We consider generalized linear models (GLMs) where an unknown $n$-dimensional signal vector is observed through the application of a random matrix and a non-linear (possibly probabilistic) componentwise output function.
We study the models in the high-dimensional limit, where the observations consists of $m$ points, and $m/n \to \alpha > 0$ as $n \to \infty$. This situation is ubiquitous in applications ranging from supervised machine learning to signal processing.
We will analyze the model-case when the observation matrix has i.i.d. elements and the components of the ground-truth signal are taken independently from some known distribution.
We will compute the limit of the mutual information between the signal and the observations in the large system limit. This quantity is particularly interesting because it is related to the free energy (i.e. the logarithm of the partition function) of the posterior distribution of the signal given the observations. Therefore, the study of the asymptotic mutual information allows to deduce the limit of important quantities such as the minimum mean squared error for the estimation of the signal.

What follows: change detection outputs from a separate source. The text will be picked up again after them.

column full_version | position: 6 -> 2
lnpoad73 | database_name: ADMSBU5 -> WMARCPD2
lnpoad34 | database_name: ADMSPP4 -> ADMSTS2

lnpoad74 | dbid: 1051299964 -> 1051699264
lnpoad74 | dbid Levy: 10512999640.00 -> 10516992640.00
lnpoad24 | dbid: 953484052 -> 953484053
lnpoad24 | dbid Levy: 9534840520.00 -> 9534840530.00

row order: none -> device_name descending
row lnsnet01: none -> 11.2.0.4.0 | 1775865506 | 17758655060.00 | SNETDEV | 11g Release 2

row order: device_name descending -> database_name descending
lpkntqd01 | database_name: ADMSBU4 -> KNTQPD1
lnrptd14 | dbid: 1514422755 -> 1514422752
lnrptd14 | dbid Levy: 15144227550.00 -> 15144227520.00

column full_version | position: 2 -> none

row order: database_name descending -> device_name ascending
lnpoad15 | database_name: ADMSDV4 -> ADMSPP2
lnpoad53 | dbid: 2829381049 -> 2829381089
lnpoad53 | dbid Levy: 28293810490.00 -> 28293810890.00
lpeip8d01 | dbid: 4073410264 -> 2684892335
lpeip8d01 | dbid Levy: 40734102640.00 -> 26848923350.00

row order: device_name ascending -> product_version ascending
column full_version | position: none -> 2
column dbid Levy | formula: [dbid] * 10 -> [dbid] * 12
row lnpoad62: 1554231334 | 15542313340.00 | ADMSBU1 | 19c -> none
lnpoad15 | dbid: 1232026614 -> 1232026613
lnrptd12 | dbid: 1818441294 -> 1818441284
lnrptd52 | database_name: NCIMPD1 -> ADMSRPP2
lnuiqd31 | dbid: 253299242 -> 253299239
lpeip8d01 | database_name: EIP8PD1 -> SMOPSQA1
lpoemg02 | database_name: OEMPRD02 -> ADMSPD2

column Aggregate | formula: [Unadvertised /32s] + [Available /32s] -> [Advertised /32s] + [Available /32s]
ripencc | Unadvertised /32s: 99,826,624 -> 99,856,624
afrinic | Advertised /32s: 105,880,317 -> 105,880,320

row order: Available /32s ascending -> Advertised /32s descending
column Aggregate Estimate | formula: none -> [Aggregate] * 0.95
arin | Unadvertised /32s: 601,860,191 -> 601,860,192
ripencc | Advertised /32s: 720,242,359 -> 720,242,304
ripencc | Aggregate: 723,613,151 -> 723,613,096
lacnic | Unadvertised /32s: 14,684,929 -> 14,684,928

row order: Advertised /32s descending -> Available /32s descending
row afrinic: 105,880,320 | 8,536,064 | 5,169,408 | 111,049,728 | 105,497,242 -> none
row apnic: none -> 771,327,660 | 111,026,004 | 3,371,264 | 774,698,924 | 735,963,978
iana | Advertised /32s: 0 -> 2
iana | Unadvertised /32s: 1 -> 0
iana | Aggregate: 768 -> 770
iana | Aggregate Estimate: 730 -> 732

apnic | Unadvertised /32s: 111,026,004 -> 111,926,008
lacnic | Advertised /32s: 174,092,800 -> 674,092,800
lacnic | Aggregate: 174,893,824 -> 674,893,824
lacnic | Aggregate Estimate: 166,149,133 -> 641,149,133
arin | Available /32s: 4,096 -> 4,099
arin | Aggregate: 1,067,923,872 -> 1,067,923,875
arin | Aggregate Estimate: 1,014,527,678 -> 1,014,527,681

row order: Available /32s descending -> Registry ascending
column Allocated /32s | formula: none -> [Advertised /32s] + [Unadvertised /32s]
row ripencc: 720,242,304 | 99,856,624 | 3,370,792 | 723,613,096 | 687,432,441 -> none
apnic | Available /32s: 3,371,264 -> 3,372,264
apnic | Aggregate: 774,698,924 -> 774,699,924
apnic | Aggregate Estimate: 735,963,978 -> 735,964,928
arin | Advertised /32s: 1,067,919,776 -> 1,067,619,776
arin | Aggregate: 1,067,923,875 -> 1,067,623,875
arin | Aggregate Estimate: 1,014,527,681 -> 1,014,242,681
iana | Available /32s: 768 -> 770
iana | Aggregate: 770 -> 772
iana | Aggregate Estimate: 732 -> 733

We will observe some phase transition phenomena. Depending on the noise level, the distribution of the signal and the non-linear function of the GLM we may encounter various scenarios where it may be impossible / hard (only with exponential-time algorithms) / easy (with polynomial-time algorithms) to recover the signal.
Léo Miolane is a PhD student at Inria and Ecole Normale Supérieure in Paris, supervised by Marc Lelarge. He is mostly interested in high-dimensional probability and statistics.